* [What to produce]: Take the lines in the listing below from the line with "65 | y_pred: 0.095 -> 0.092" up to and including the line with "row 35: none" and set them down exactly, skipping pictures and adding nothing.

+ + + + +

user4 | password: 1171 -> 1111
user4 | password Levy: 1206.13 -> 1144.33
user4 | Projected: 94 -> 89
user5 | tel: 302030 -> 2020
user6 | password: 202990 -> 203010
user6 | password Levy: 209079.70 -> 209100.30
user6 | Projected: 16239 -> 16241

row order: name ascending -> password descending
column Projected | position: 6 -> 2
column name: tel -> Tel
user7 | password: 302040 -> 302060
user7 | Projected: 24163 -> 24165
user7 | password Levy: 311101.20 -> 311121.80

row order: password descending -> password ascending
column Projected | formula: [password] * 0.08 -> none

+ + + + +

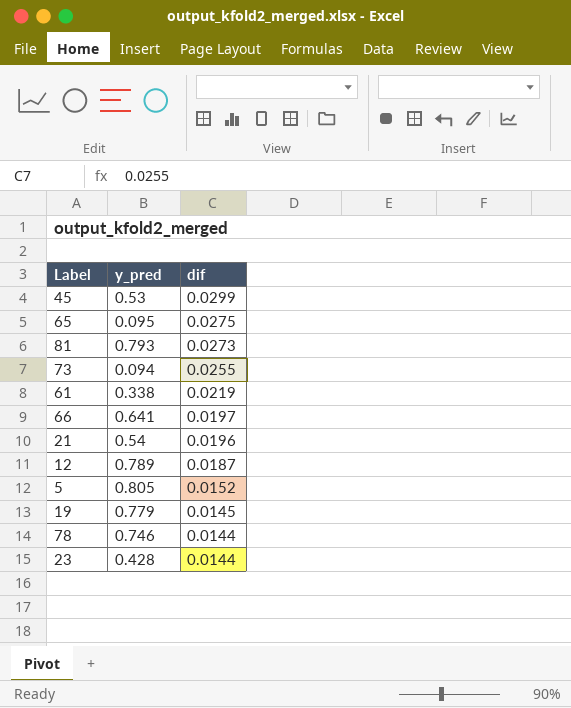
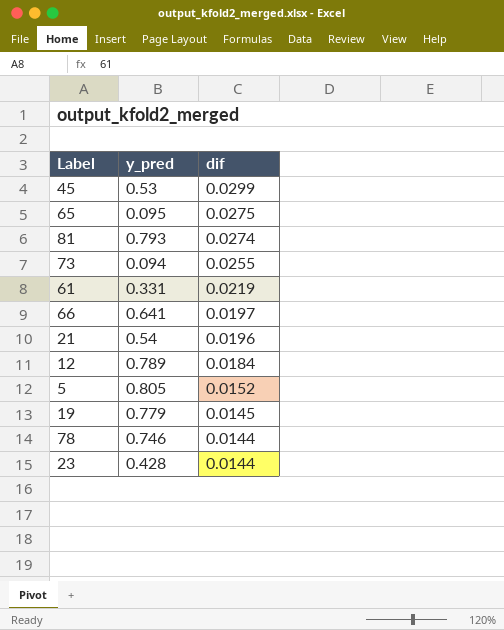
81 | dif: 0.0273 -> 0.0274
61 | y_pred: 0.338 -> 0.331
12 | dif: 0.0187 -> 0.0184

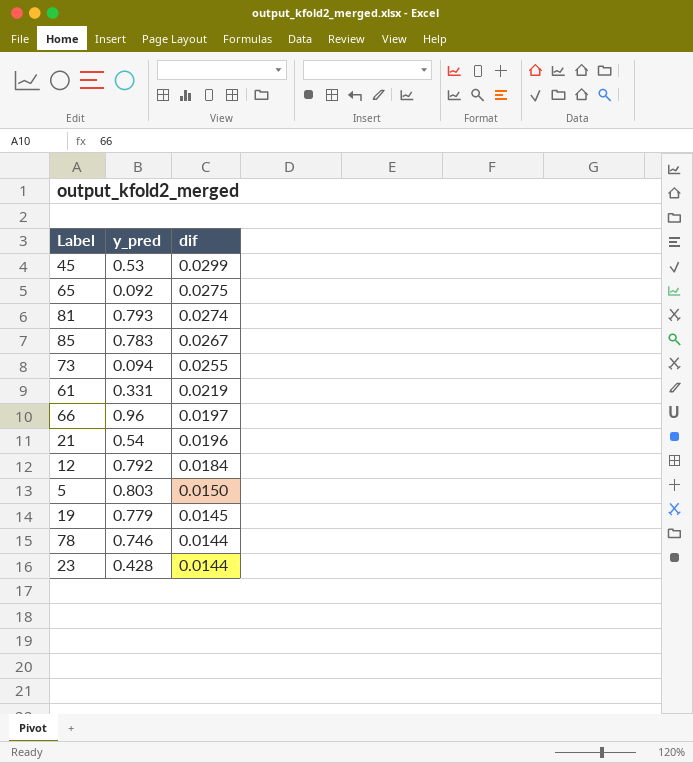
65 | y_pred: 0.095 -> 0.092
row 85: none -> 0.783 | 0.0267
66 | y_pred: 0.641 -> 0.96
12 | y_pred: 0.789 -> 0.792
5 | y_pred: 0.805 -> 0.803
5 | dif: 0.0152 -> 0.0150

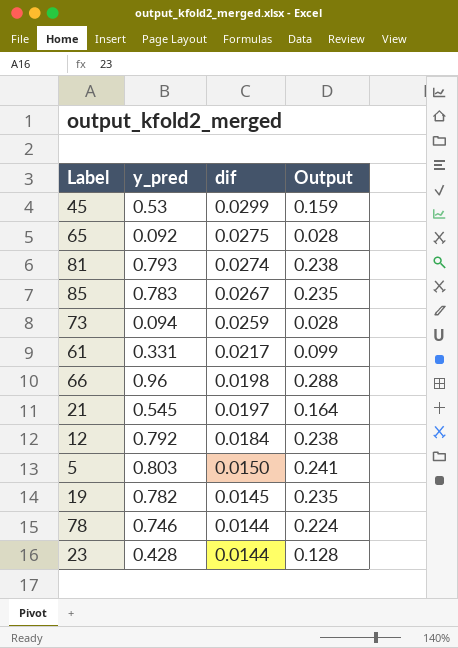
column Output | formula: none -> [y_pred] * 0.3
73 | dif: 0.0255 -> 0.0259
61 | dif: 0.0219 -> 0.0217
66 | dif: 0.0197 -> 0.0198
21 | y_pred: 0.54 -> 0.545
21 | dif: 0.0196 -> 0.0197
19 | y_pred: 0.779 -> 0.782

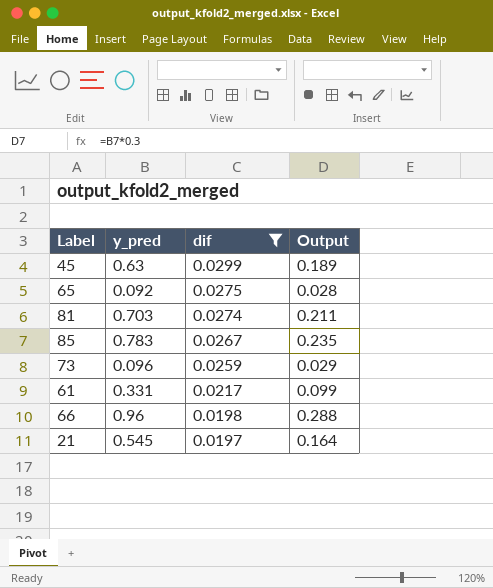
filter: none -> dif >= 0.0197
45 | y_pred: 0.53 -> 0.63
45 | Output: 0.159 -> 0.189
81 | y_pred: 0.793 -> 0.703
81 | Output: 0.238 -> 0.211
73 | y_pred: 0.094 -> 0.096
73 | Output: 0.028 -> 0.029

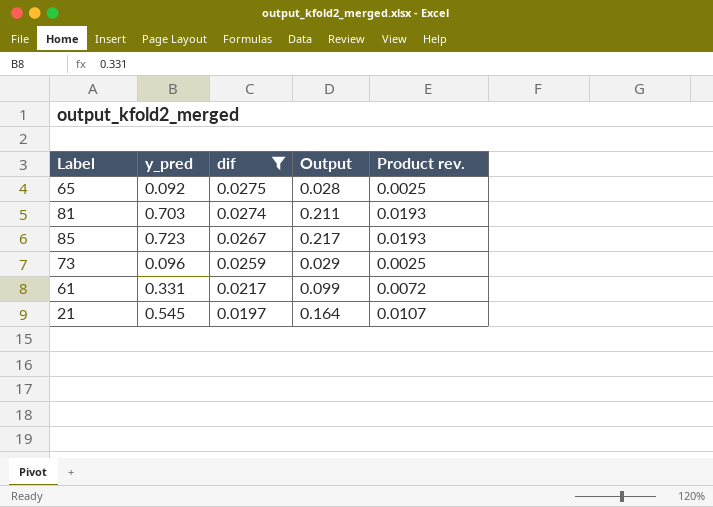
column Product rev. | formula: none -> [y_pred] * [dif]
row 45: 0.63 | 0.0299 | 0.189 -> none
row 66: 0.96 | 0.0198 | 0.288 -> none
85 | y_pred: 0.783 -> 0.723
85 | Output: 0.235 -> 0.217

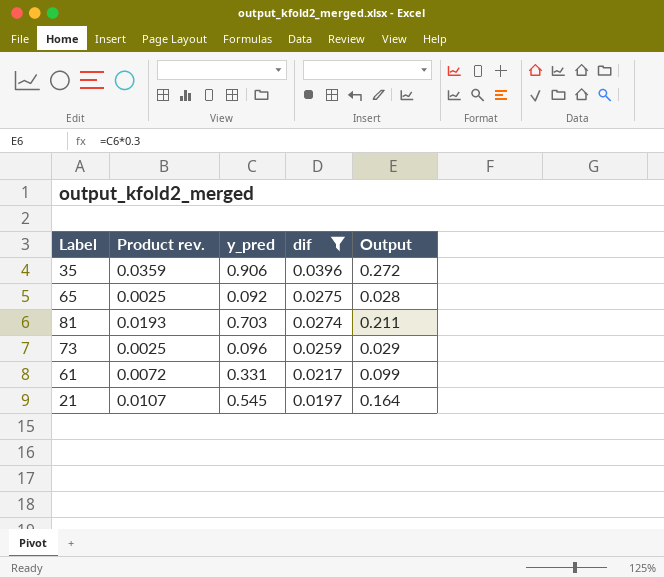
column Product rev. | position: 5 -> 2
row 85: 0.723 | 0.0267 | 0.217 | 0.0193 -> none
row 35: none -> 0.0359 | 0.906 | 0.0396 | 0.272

+ + + + +

* [Solution for this exercise]:
65 | y_pred: 0.095 -> 0.092
row 85: none -> 0.783 | 0.0267
66 | y_pred: 0.641 -> 0.96
12 | y_pred: 0.789 -> 0.792
5 | y_pred: 0.805 -> 0.803
5 | dif: 0.0152 -> 0.0150

column Output | formula: none -> [y_pred] * 0.3
73 | dif: 0.0255 -> 0.0259
61 | dif: 0.0219 -> 0.0217
66 | dif: 0.0197 -> 0.0198
21 | y_pred: 0.54 -> 0.545
21 | dif: 0.0196 -> 0.0197
19 | y_pred: 0.779 -> 0.782

filter: none -> dif >= 0.0197
45 | y_pred: 0.53 -> 0.63
45 | Output: 0.159 -> 0.189
81 | y_pred: 0.793 -> 0.703
81 | Output: 0.238 -> 0.211
73 | y_pred: 0.094 -> 0.096
73 | Output: 0.028 -> 0.029

column Product rev. | formula: none -> [y_pred] * [dif]
row 45: 0.63 | 0.0299 | 0.189 -> none
row 66: 0.96 | 0.0198 | 0.288 -> none
85 | y_pred: 0.783 -> 0.723
85 | Output: 0.235 -> 0.217

column Product rev. | position: 5 -> 2
row 85: 0.723 | 0.0267 | 0.217 | 0.0193 -> none
row 35: none -> 0.0359 | 0.906 | 0.0396 | 0.272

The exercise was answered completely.